— TASK REQUIREMENTS —
Would you write out all of the entries below, exactly as they stand?

(Collected data entries)
####

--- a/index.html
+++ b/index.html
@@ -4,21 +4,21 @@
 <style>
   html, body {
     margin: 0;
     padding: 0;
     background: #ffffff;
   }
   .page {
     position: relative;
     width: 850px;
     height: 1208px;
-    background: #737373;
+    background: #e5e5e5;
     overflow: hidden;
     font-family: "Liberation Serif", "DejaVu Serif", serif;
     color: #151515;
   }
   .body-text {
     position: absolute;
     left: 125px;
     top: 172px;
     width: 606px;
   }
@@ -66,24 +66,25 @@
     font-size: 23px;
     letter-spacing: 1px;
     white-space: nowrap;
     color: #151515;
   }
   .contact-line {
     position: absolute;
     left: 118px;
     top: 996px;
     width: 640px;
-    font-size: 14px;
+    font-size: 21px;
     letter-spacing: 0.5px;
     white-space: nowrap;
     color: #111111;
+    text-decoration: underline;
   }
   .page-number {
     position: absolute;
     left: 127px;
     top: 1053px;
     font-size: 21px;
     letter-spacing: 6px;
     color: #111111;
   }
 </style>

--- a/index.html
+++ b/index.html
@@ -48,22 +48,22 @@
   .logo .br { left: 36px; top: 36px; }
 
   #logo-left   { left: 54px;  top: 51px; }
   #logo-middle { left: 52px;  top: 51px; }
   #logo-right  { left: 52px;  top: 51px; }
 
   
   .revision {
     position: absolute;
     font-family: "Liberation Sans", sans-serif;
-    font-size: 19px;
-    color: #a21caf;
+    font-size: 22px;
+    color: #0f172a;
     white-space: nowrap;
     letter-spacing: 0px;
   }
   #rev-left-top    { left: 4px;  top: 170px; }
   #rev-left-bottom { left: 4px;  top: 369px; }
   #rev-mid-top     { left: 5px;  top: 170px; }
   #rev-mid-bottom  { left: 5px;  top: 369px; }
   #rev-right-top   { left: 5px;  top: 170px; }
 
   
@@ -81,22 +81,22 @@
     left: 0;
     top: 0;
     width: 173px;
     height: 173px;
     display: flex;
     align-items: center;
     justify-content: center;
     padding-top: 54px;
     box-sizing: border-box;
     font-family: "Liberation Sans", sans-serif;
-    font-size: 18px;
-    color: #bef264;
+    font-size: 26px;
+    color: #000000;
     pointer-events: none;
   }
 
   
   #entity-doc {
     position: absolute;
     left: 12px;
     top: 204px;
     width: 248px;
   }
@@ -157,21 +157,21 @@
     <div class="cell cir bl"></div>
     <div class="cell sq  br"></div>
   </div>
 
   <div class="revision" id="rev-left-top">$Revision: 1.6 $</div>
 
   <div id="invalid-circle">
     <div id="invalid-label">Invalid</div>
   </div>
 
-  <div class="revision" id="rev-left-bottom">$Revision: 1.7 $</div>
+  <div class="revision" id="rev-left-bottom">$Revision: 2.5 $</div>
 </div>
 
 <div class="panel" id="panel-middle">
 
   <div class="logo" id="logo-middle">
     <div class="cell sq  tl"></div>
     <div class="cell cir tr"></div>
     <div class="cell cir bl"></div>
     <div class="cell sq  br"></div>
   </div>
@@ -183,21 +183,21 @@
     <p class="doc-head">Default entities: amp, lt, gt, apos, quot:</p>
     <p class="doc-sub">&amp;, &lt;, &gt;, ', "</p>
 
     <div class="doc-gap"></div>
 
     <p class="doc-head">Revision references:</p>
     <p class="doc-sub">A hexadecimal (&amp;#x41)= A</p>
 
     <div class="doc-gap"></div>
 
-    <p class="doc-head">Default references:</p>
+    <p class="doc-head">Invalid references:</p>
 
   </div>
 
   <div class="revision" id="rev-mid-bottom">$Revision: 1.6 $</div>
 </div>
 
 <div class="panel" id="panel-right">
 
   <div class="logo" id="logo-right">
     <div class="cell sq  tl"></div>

####

— ANSWER FOR THE TASK —
--- a/index.html
+++ b/index.html
@@ -4,21 +4,21 @@
 <style>
   html, body {
     margin: 0;
     padding: 0;
     background: #ffffff;
   }
   .page {
     position: relative;
     width: 850px;
     height: 1208px;
-    background: #737373;
+    background: #e5e5e5;
     overflow: hidden;
     font-family: "Liberation Serif", "DejaVu Serif", serif;
     color: #151515;
   }
   .body-text {
     position: absolute;
     left: 125px;
     top: 172px;
     width: 606px;
   }
@@ -66,24 +66,25 @@
     font-size: 23px;
     letter-spacing: 1px;
     white-space: nowrap;
     color: #151515;
   }
   .contact-line {
     position: absolute;
     left: 118px;
     top: 996px;
     width: 640px;
-    font-size: 14px;
+    font-size: 21px;
     letter-spacing: 0.5px;
     white-space: nowrap;
     color: #111111;
+    text-decoration: underline;
   }
   .page-number {
     position: absolute;
     left: 127px;
     top: 1053px;
     font-size: 21px;
     letter-spacing: 6px;
     color: #111111;
   }
 </style>

--- a/index.html
+++ b/index.html
@@ -48,22 +48,22 @@
   .logo .br { left: 36px; top: 36px; }
 
   #logo-left   { left: 54px;  top: 51px; }
   #logo-middle { left: 52px;  top: 51px; }
   #logo-right  { left: 52px;  top: 51px; }
 
   
   .revision {
     position: absolute;
     font-family: "Liberation Sans", sans-serif;
-    font-size: 19px;
-    color: #a21caf;
+    font-size: 22px;
+    color: #0f172a;
     white-space: nowrap;
     letter-spacing: 0px;
   }
   #rev-left-top    { left: 4px;  top: 170px; }
   #rev-left-bottom { left: 4px;  top: 369px; }
   #rev-mid-top     { left: 5px;  top: 170px; }
   #rev-mid-bottom  { left: 5px;  top: 369px; }
   #rev-right-top   { left: 5px;  top: 170px; }
 
   
@@ -81,22 +81,22 @@
     left: 0;
     top: 0;
     width: 173px;
     height: 173px;
     display: flex;
     align-items: center;
     justify-content: center;
     padding-top: 54px;
     box-sizing: border-box;
     font-family: "Liberation Sans", sans-serif;
-    font-size: 18px;
-    color: #bef264;
+    font-size: 26px;
+    color: #000000;
     pointer-events: none;
   }
 
   
   #entity-doc {
     position: absolute;
     left: 12px;
     top: 204px;
     width: 248px;
   }
@@ -157,21 +157,21 @@
     <div class="cell cir bl"></div>
     <div class="cell sq  br"></div>
   </div>
 
   <div class="revision" id="rev-left-top">$Revision: 1.6 $</div>
 
   <div id="invalid-circle">
     <div id="invalid-label">Invalid</div>
   </div>
 
-  <div class="revision" id="rev-left-bottom">$Revision: 1.7 $</div>
+  <div class="revision" id="rev-left-bottom">$Revision: 2.5 $</div>
 </div>
 
 <div class="panel" id="panel-middle">
 
   <div class="logo" id="logo-middle">
     <div class="cell sq  tl"></div>
     <div class="cell cir tr"></div>
     <div class="cell cir bl"></div>
     <div class="cell sq  br"></div>
   </div>
@@ -183,21 +183,21 @@
     <p class="doc-head">Default entities: amp, lt, gt, apos, quot:</p>
     <p class="doc-sub">&amp;, &lt;, &gt;, ', "</p>
 
     <div class="doc-gap"></div>
 
     <p class="doc-head">Revision references:</p>
     <p class="doc-sub">A hexadecimal (&amp;#x41)= A</p>
 
     <div class="doc-gap"></div>
 
-    <p class="doc-head">Default references:</p>
+    <p class="doc-head">Invalid references:</p>
 
   </div>
 
   <div class="revision" id="rev-mid-bottom">$Revision: 1.6 $</div>
 </div>
 
 <div class="panel" id="panel-right">
 
   <div class="logo" id="logo-right">
     <div class="cell sq  tl"></div>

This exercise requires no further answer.